Asked what they expected in their own future, most children seemed aware of the financial pitfalls ahead, but confident that they’d be able to avoid them.

Without real-life experience, it’s easy to believe everything will work out as you’d planned. Perhaps that’s why the survey returned such mixed findings. On the one hand, it looks like many of today’s youngsters have a pretty good grasp of current events. On the other hand, ‘youthful enthusiasm’ can make it hard for them to understand what those trends mean for them as individuals.

For example: while 61% were worried about getting into debt in the future, only 26% thought they actually would get into debt. And although 68% of the youngsters who expected to go into higher education realised they’d get into debt while they were there, almost 25% thought they’d start paying it off before they’d finished their education. In reality, debt is often much harder to manage. Personal debt in the UK is growing all the time – and so is the number of people seeking professional debt advice or debt management solutions.

Only time will tell
It’s encouraging to see that tomorrow’s adults are able to understand the dangers of money without losing heart. But how much of that confidence is based on unrealistic expectations?
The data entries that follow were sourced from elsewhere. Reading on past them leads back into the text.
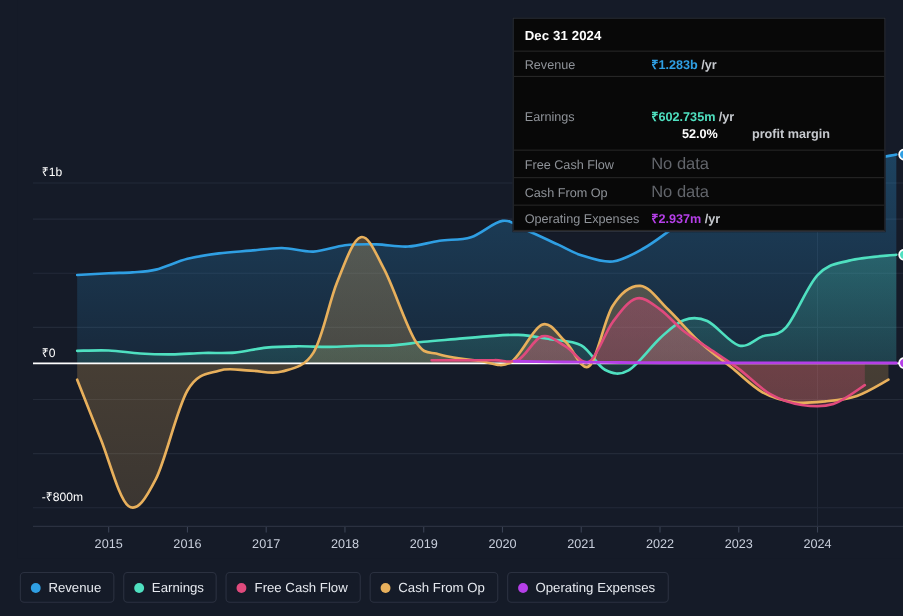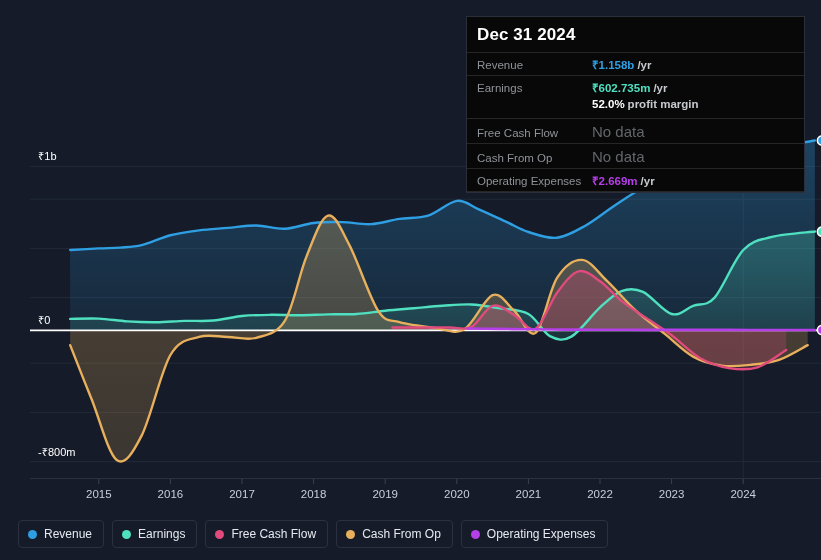--- a/index.html
+++ b/index.html
@@ -35,7 +35,7 @@
     z-index:20;
   }
   .tt-title{
-    color:#ffffff;font-size:17px;font-weight:bold;
+    color:#ffffff;font-size:12px;font-weight:bold;
     padding:8px 10px 7px 10px;
     letter-spacing:.1px;
   }

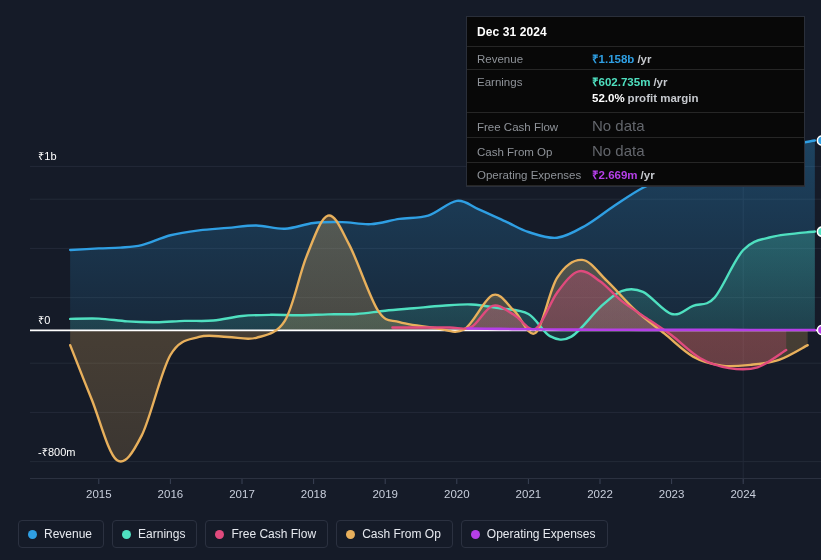--- a/index.html
+++ b/index.html
@@ -157,7 +157,7 @@
     <div id="tooltip-rows">
         <div class="tt-row">
           <div class="tt-label">Revenue</div>
-          <div class="tt-val" style="color: rgb(47, 159, 227);">₹1.158b</div>
+          <div class="tt-val" style="color: rgb(47, 159, 227);">₹1.283b</div>
           <span class="tt-unit">/yr</span>
         </div>
         <div class="tt-row">

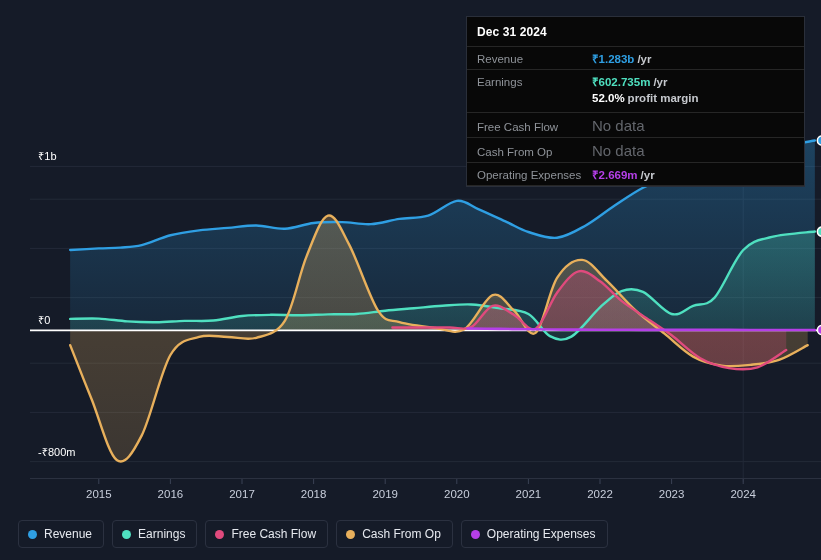--- a/index.html
+++ b/index.html
@@ -162,7 +162,7 @@
         </div>
         <div class="tt-row">
           <div class="tt-label">Earnings</div>
-          <div class="tt-val" style="color: rgb(79, 224, 192);">₹602.735m</div>
+          <div class="tt-val" style="color: rgb(79, 224, 192); margin-top: 24px;">₹602.735m</div>
           <span class="tt-unit">/yr</span>
         </div>
         <div class="tt-row sub">

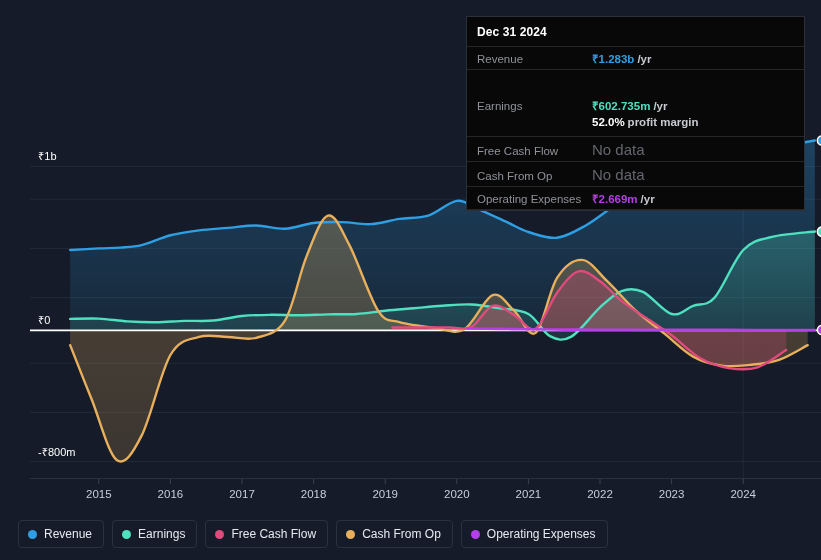--- a/index.html
+++ b/index.html
@@ -46,7 +46,7 @@
     font-size:11.5px;
     min-height:15px;
   }
-  .tt-row.sub{border-top:none;padding-top:0;padding-bottom:5px;}
+  .tt-row.sub{border-top:none;padding-top:0;padding-bottom:5px;gap:28px;}
   .tt-label{
     color:#8f9399;width:115px;flex:0 0 115px;
     font-size:11.5px;

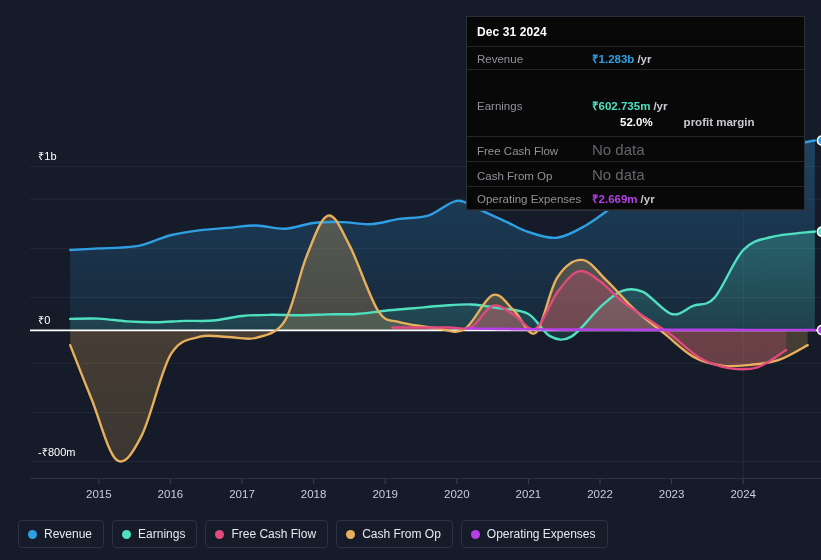--- a/index.html
+++ b/index.html
@@ -180,7 +180,7 @@
         </div>
         <div class="tt-row">
           <div class="tt-label">Operating Expenses</div>
-          <div class="tt-val" style="color: rgb(181, 63, 232);">₹2.669m</div>
+          <div class="tt-val" style="color: rgb(181, 63, 232);">₹2.937m</div>
           <span class="tt-unit">/yr</span>
         </div>
       </div>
Although it’s good to dream of home ownership, for instance, it’s probably unrealistic to expect it early in life. Of the 59% who expect to own their own home before the age of 25, most will probably be disappointed. But salaries are likely to be an even bigger disappointment: the average respondent expected to be earning £70,000 a year by the age of 35! Maybe a a ‘reality check’ on salaries would lead to lower expectations in terms of home ownership, debt management, higher education...


*The 2007 MoneySense panel research findings are based on a representative sample of 8,454 young people, aged 11-19, in schools and colleges across England, Scotland and Wales.